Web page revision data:
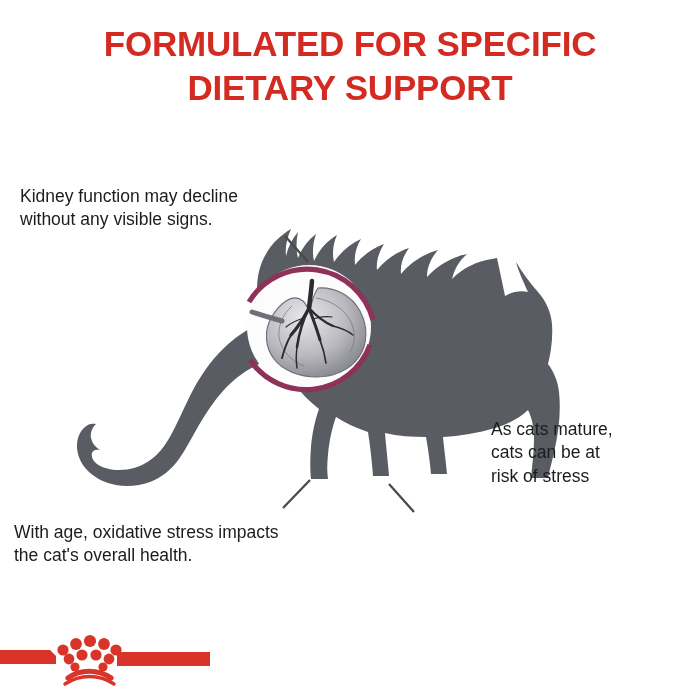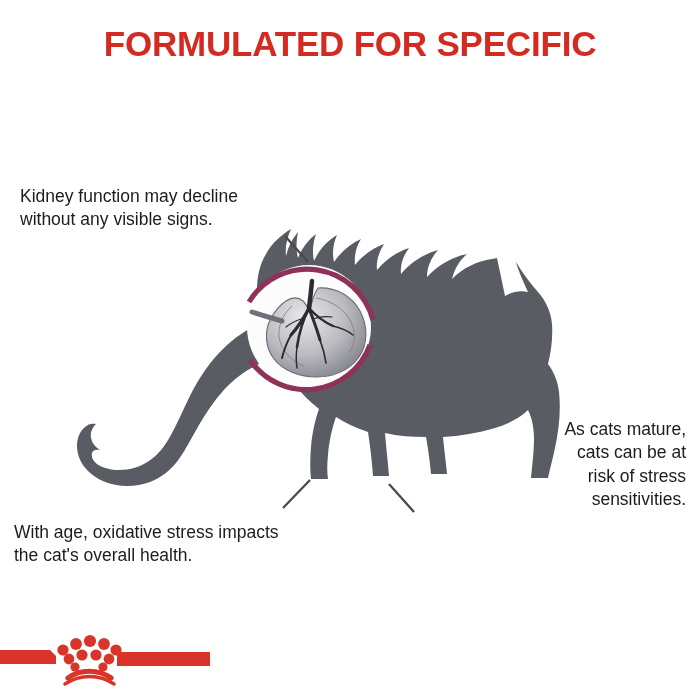--- a/index.html
+++ b/index.html
@@ -52,6 +52,7 @@
 
   <div class="title">
     <span class="ln">FORMULATED FOR SPECIFIC</span>
+    <span class="ln">DIETARY SUPPORT</span>
   </div>
 
   <svg id="art" viewBox="0 0 700 700">

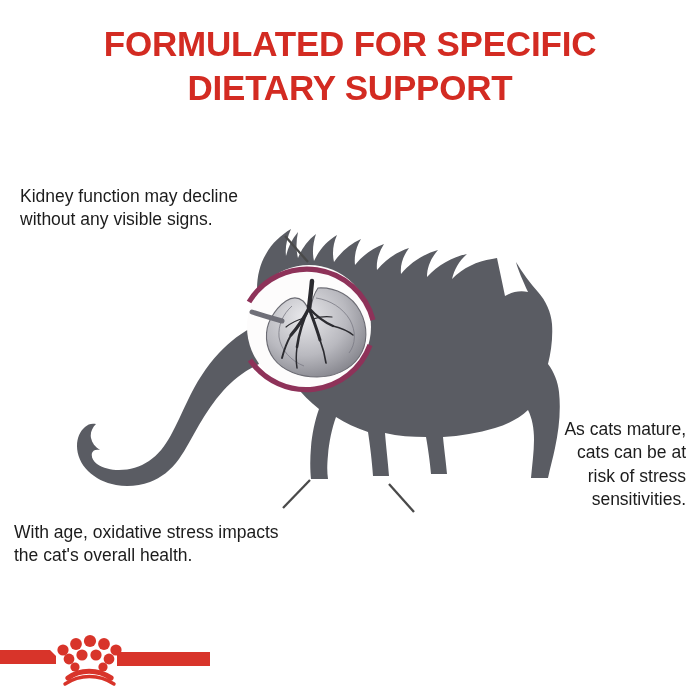--- a/index.html
+++ b/index.html
@@ -36,7 +36,7 @@
   }
   .callout-tl { top:185px; left:20px; width:300px; text-align:left; }
   .callout-bl { top:521px; left:14px; width:320px; text-align:left; }
-  .callout-r  { top:418px; right:14px; width:195px; text-align:right; }
+  .callout-r  { top:418px; right:14px; width:195px; }
   .callout .ln { display:block; white-space:nowrap; }
 
   

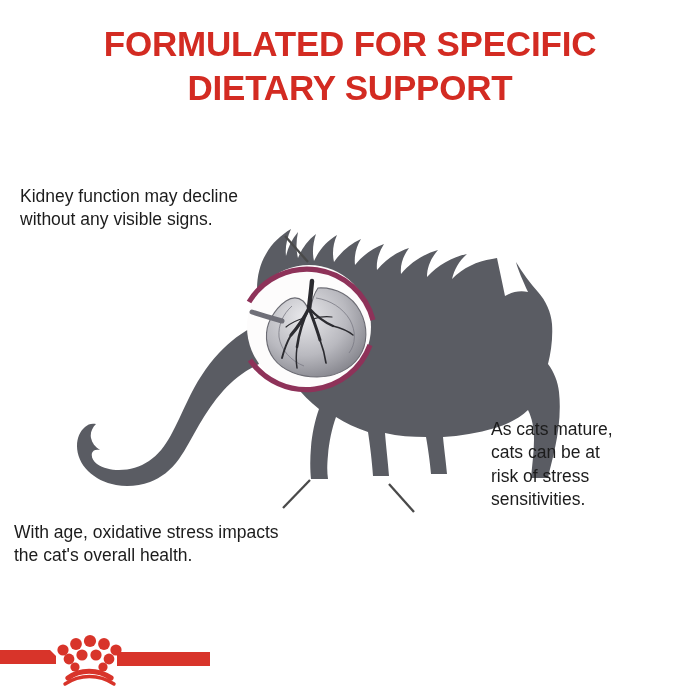--- a/index.html
+++ b/index.html
@@ -239,7 +239,6 @@
     <span class="ln">As cats mature,</span>
     <span class="ln">cats can be at</span>
     <span class="ln">risk of stress</span>
-    <span class="ln">sensitivities.</span>
   </div>
 
   <svg class="logo" viewBox="0 0 210 64">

TASK PROMPT: Print each of the records above exactly as written, leaving no picture in the copy.

RESPONSE BOX:
--- a/index.html
+++ b/index.html
@@ -52,6 +52,7 @@
 
   <div class="title">
     <span class="ln">FORMULATED FOR SPECIFIC</span>
+    <span class="ln">DIETARY SUPPORT</span>
   </div>
 
   <svg id="art" viewBox="0 0 700 700">

--- a/index.html
+++ b/index.html
@@ -36,7 +36,7 @@
   }
   .callout-tl { top:185px; left:20px; width:300px; text-align:left; }
   .callout-bl { top:521px; left:14px; width:320px; text-align:left; }
-  .callout-r  { top:418px; right:14px; width:195px; text-align:right; }
+  .callout-r  { top:418px; right:14px; width:195px; }
   .callout .ln { display:block; white-space:nowrap; }
 
   

--- a/index.html
+++ b/index.html
@@ -239,7 +239,6 @@
     <span class="ln">As cats mature,</span>
     <span class="ln">cats can be at</span>
     <span class="ln">risk of stress</span>
-    <span class="ln">sensitivities.</span>
   </div>
 
   <svg class="logo" viewBox="0 0 210 64">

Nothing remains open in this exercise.